The Relationship Between All Three — One Sentence
Stroke = Cerebral Infarction + Cerebral Hemorrhage
Stroke is the umbrella term for any condition where the brain is damaged due to a blood vessel problem. It divides into two types:
- Cerebral Infarction — A vessel is blocked, cutting off blood supply to brain tissue — approximately 80 to 85 percent of all strokes
- Cerebral Hemorrhage — A vessel ruptures, causing blood to flood into brain tissue — approximately 15 to 20 percent of all strokes
Cerebral Infarction — When the Vessel Blocks
Causes
A blood clot (thrombus) blocks a brain vessel, or atherosclerosis narrows the vessel to the point where blood flow stops. Clots that form in the heart and travel to the brain — known as cardioembolic strokes — are also very common. People with atrial fibrillation face more than five times the normal risk of this type of stroke.
Key Symptoms
- Sudden weakness or numbness on one side of the body, face, or limbs
- Slurred speech or inability to form words
- Vision loss in one eye, or double vision
- Sudden loss of balance or coordination
- Transient Ischemic Attack (TIA) — symptoms that appear and then resolve on their own
Treatment
The goal is to reopen the blocked vessel as quickly as possible. Intravenous thrombolysis is available within 4.5 hours of symptom onset. Endovascular thrombectomy can be performed within 24 hours in eligible patients.

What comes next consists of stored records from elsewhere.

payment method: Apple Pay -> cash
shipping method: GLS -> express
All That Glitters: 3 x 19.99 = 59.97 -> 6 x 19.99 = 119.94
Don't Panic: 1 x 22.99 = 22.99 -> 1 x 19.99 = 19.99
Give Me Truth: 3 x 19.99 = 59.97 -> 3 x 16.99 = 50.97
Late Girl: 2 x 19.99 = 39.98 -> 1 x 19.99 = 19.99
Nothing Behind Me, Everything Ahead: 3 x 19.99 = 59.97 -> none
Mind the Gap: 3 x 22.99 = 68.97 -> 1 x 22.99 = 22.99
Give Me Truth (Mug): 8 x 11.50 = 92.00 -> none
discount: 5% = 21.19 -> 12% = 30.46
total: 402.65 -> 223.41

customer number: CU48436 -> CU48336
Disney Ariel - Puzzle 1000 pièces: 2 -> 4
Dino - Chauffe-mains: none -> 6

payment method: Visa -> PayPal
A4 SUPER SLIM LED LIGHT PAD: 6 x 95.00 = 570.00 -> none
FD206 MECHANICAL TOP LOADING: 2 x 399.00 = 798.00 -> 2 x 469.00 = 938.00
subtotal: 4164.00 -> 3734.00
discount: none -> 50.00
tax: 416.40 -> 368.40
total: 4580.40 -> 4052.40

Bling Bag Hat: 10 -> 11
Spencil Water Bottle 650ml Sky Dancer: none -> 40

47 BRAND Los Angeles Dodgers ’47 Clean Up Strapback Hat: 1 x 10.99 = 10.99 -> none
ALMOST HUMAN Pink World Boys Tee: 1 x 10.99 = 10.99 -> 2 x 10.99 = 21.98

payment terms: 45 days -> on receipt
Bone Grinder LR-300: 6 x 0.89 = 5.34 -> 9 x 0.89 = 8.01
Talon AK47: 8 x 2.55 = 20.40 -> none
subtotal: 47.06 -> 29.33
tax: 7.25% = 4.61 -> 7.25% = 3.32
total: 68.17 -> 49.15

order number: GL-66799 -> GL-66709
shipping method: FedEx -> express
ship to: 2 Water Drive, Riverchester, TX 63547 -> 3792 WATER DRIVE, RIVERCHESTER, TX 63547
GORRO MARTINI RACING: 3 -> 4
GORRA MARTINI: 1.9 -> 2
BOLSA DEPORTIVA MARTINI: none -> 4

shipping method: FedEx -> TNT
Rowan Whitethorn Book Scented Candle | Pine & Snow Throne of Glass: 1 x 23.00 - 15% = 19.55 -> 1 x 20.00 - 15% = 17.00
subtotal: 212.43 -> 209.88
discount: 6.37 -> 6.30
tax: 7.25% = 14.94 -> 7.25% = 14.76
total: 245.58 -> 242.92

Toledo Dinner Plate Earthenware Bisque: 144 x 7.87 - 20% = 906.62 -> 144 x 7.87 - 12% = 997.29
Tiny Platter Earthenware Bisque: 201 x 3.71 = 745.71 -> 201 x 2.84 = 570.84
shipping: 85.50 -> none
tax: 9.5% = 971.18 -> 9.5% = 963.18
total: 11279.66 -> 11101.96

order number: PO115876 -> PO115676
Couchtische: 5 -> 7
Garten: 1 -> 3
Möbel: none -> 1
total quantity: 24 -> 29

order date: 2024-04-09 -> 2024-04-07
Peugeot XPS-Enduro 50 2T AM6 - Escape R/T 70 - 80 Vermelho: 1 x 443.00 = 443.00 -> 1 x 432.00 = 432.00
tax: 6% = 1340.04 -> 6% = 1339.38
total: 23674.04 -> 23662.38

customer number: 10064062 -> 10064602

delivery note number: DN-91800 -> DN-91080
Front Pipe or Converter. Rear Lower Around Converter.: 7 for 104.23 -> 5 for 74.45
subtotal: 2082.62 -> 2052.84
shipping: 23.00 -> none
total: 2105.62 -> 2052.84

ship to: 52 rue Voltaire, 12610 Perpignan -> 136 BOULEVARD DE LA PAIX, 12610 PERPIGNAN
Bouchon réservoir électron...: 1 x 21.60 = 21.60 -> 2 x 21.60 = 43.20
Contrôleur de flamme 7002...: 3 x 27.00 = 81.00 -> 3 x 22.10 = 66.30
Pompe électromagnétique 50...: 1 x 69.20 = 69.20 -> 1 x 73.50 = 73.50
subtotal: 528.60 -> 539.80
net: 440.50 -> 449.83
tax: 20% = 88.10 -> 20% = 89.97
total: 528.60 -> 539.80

Cerebral Hemorrhage — When the Vessel Ruptures
Causes
A weakened or overstressed blood vessel ruptures under pressure. The leading causes are chronic high blood pressure and cerebral aneurysms. Sudden temperature drops in winter cause vessels to constrict, and when blood pressure spikes on top of that, the vessel wall may give way.
Key Symptoms
- A thunderclap headache — sudden, explosive, unlike anything experienced before — this is the signature sign
- Sudden vomiting and loss of consciousness
- Facial drooping, limb weakness, speech difficulty — same as infarction
- Rapid decline into unconsciousness in severe cases
Treatment
The priority is stopping the bleeding and removing the hematoma. Whether surgery is required depends on the volume of bleeding and the severity of symptoms. Thrombolytics — the clot-dissolving drugs used in infarction — are absolutely contraindicated. They would accelerate the bleeding and could be fatal.
Side-by-Side Comparison — Cerebral Infarction vs Cerebral Hemorrhage
| Category | Cerebral Infarction | Cerebral Hemorrhage |
|---|---|---|
| Cause | Blocked vessel (clot) | Ruptured vessel |
| Proportion | ~80–85% of strokes | ~15–20% of strokes |
| Signature symptom | One-sided paralysis, speech loss | Thunderclap headache + unconsciousness |
| Headache | Mild or absent | Sudden and severe |
| Primary treatment | Thrombolysis, thrombectomy | Surgery (hematoma removal) |
| Thrombolytics | Core treatment | Absolutely contraindicated |
| Medical specialty | Neurology | Neurosurgery |
| Golden time | 4.5 hours (thrombolysis) | As fast as possible |
Why This Distinction Matters — The Aspirin Paradox
For cerebral infarction, aspirin is an important tool. It inhibits clot formation and is widely used in prevention and acute treatment. But for cerebral hemorrhage, giving aspirin to someone who is already bleeding internally accelerates the hemorrhage. The same drug that saves one patient can kill another.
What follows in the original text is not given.